2.5. Tissue Processing
2.6. Ex Vivo Diffusion Weighted Magnetic Resonance Imaging (DW-MRI)
- Immunoperoxidase: Sections were washed in 0.1 M PBS and incubated for 15 min in hydrogen peroxide solution (H2O2, 1% in 0.1 M PBS, Sigma Aldrich, Gilligham, UK), washed in 0.1 M PBS for 10 min and incubated in lysine 20 mM, pH 7.4 for 20 min. After two washes in 0.1 M PBS, sections were incubated in blocking buffer (BSA 1%, triton ×100 0.1%, PBS 0.1 M) for 2 h, at room temperature (RT). Sections were then incubated for 48 h at 4 °C with the primary antibody, washed three times in 0.1 M PBS and incubated in the corresponding secondary antibody for 2 h at RT. Then, sections were washed with 0.1 M Trizma Base Saline (TRIS) for 3 × 10 min and the peroxidase reaction product was revealed using DAB (3,3′-Diaminobenzidine) substrate kit (Vector Labs, Burlingame, CA, USA). The reaction was stopped by washing sections in 0.1 M TRIS for 3 × 10 min. Sections were then dehydrated with increasing concentrations of ethanol (70, 80, 90, and 100%), cleared using xylene and coversliped (Eukitt® Mounting Medium, Sigma Aldrich, Gilligham, UK). To limit bias due to experimentation, staining of all sections was conducted simultaneously for a given protein and time point.
- Immunofluorescence: Sections were washed in 0.1 M PBS, incubated in lysine 20 mM, pH 7.4 for 20 min. After two washes in 0.1 M PBS, sections were incubated in blocking buffer (BSA 1%, triton ×100 0.1%, PBS 0.1 M) for 2 h at RT. Sections were then incubated for 24 or 48 h at 4 °C with the primary antibody, washed three times in 0.1 M PBS and incubated in the corresponding secondary antibody (2 h, RT). Sections were washed 3 × 10 mn in 0.1 M PBS and coversliped using fluorescent mounting medium (Dako, Glostrup, Denmark). Fluorescent sections were kept away from light and stored at 4 °C.
- Myelin staining: we used fluoromyelin as previously described in [38,39]; in short, sections were rinsed in 0.1 M PBS for 1 min and then incubated in FluoroMyelin™ (1:200, Thermofisher Scientific, Waltham, MA, USA) for 20 min at RT. Sections were washed 3 × 10 mn in 0.1 M PBS, coversliped using fluorescent mounting medium (Dako, Glostrup, Denmark), were kept away from light, and stored at 4 °C.
- Neuromuscular junctions: staining on transverse cryosection (16 µm) of the gastrocnemius–soleus–plantaris muscular complex was carried out (Microm HM550, Thermofisher Scientific, Waltham, MA, USA) using enzymatic method . Sections were washed in 0.1 M PBS and incubated for 30 min in a solution containing: 0.5% acetylthiocholine (Sigma Aldrich, Saint Louis, MO, USA), 0.1 M sodium acetate pH 6, 0.1 M sodium citrate pH 6, 30 mM CuSO4, and 5 mM potassium ferricyanide. Sections were then washed in 0.1 M PBS and dehydrated with increasing concentrations of ethanol (70, 80, 90, and 100%) followed by xylene before applying coverslips (Eukitt® Mounting Medium, Sigma Aldrich, Gilligham, UK).
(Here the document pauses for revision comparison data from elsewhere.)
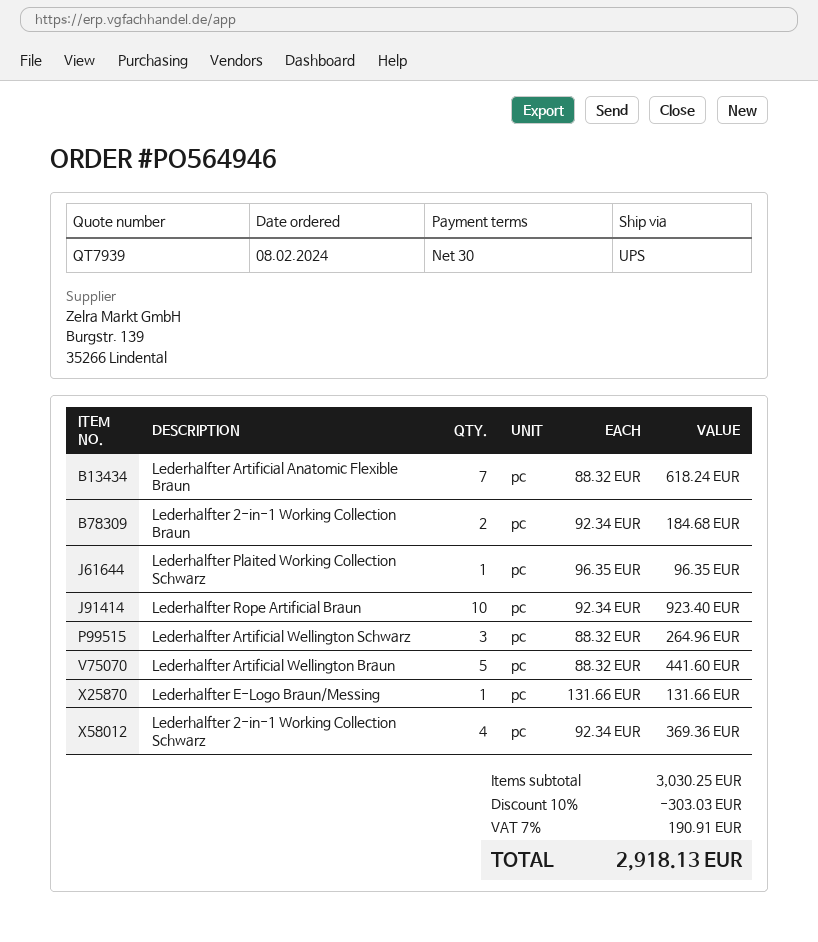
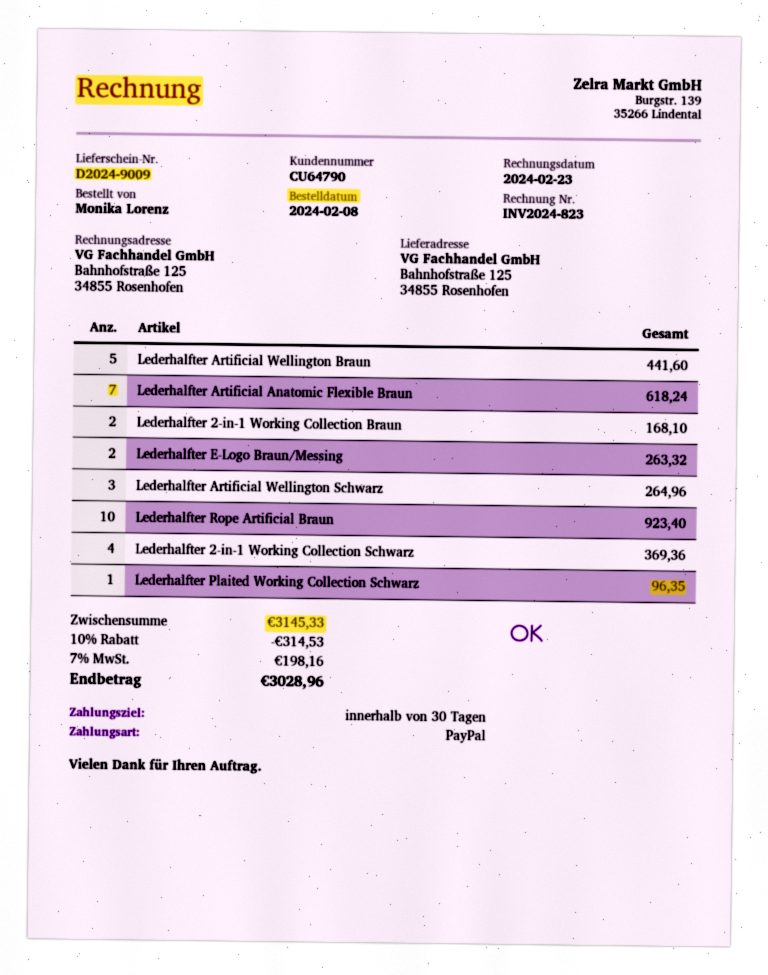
Lederhalfter 2-in-1 Working Collection Braun: 2 for 184.68 -> 2 for 168.10
Lederhalfter E-Logo Braun/Messing: 1 for 131.66 -> 2 for 263.32
subtotal: 3030.25 -> 3145.33
discount: 10% = 303.03 -> 10% = 314.53
tax: 7% = 190.91 -> 7% = 198.16
total: 2918.13 -> 3028.96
- Antibodies: Primary antibodies: rat anti mCherry monoclonal antibody 16D7 (1:500, Invitrogen, Carlsbad, CA, USA), rabbit anti GFAP (1:1000, Dako, Glostrup, Denmark), rabbit anti Iba1 (1:1000, Wako Pure Chemical Industries, Osaka, Japan), rabbit anti GAD65/67 (1:500, Abcam, Cambridge, UK), rabbit anti GAP 43 (1:1000, Milliport, Dramstadt, Germany), and mouse anti βIII-tubulin (1:100; MAB1195; R&D Systems, Minneapolis, MS, USA).
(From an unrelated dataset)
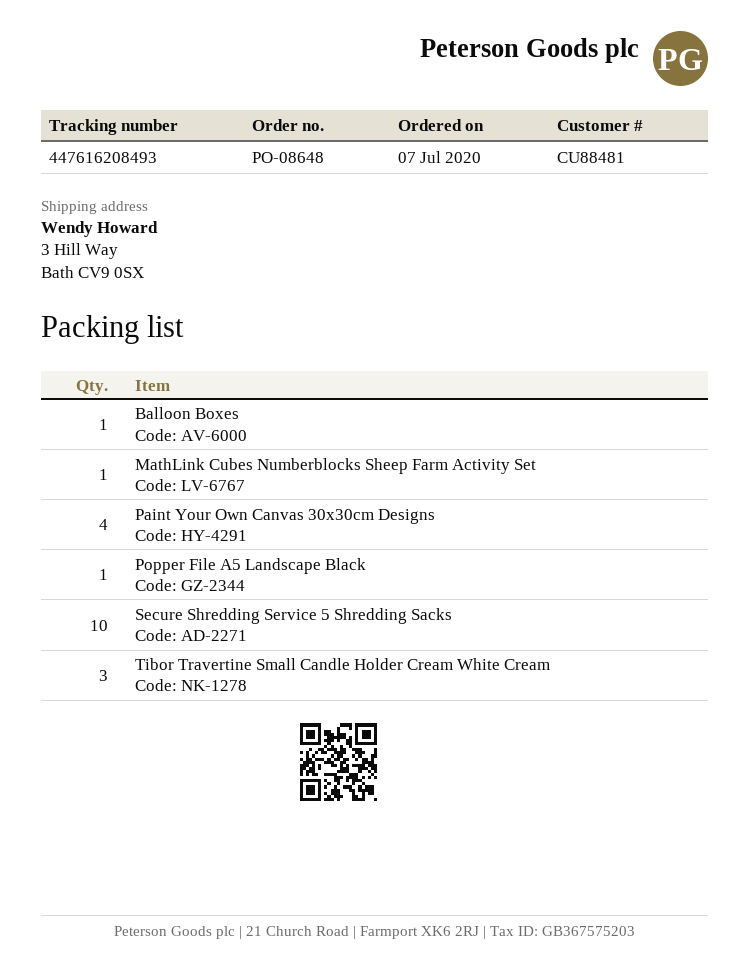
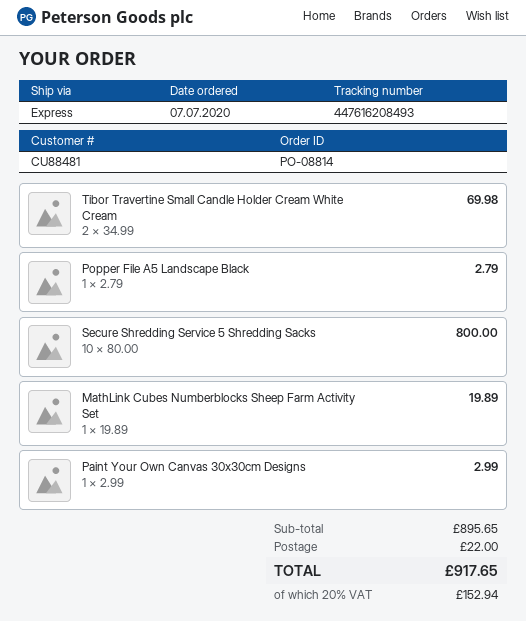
order number: PO-08648 -> PO-08814
Balloon Boxes: 1 -> none
Paint Your Own Canvas 30x30cm Designs: 4 -> 1
Tibor Travertine Small Candle Holder Cream White Cream: 3 -> 2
- Secondary antibodies: donkey anti rat alexa 594 (1:1000, Invitrogen, Carlsbad, CA, USA), APC-conjugated donkey anti mouse (1:100; Invitrogen, Carlsbad, CA, USA), donkey anti rabbit peroxidase (1:500, Jackson Immunoresearch, Stratech Scientific Ltd., Soham, UK), and goat anti-mouse alexa 350 (1:1000, Invitrogen, Carlsbad, CA, USA).
2.8. Microscopy and Quantifications
- Immunohistochemistry: Transverse sections were scanned using NanoZoomer RS slide scanner (NanoZoomer Digital Pathology System and NDP view software, Hamamatsu City, Japan). All images were acquired at the same light exposure and exported with identical parameters. Optical density (OD) was measured using Image J software (National Institutes of Health, Bethesda, MD, USA). Background (OD without tissue) was subtracted for each section. Number of mice included in the study: 5 C57BL6/6J female experimental mice; 6 C57BL6/6J female control mice. Animals were sacrificed at 6 weeks after SCI.
- Quantifications of vector transduction in GFAP positive astrocytes: longitudinal sections of spinal cords were imaged with upright fluorescence microscope Axio Imager M1 (Zeiss, Oberkochen, Germany) at 1020 µm, 2040 µm, and 3060 µm, rostral and caudal to the lesion site. Settings were kept constant for all acquisitions. GFAP+ cells, mCherry+ cells, and GFAP+/mCherry+ cells were manually quantified using Multi-Point tool in Image J software (). Number of mice included in the quantifications: three injured male mice injected with pHIV-mCherry. Animals were sacrificed at 2 weeks after SCI.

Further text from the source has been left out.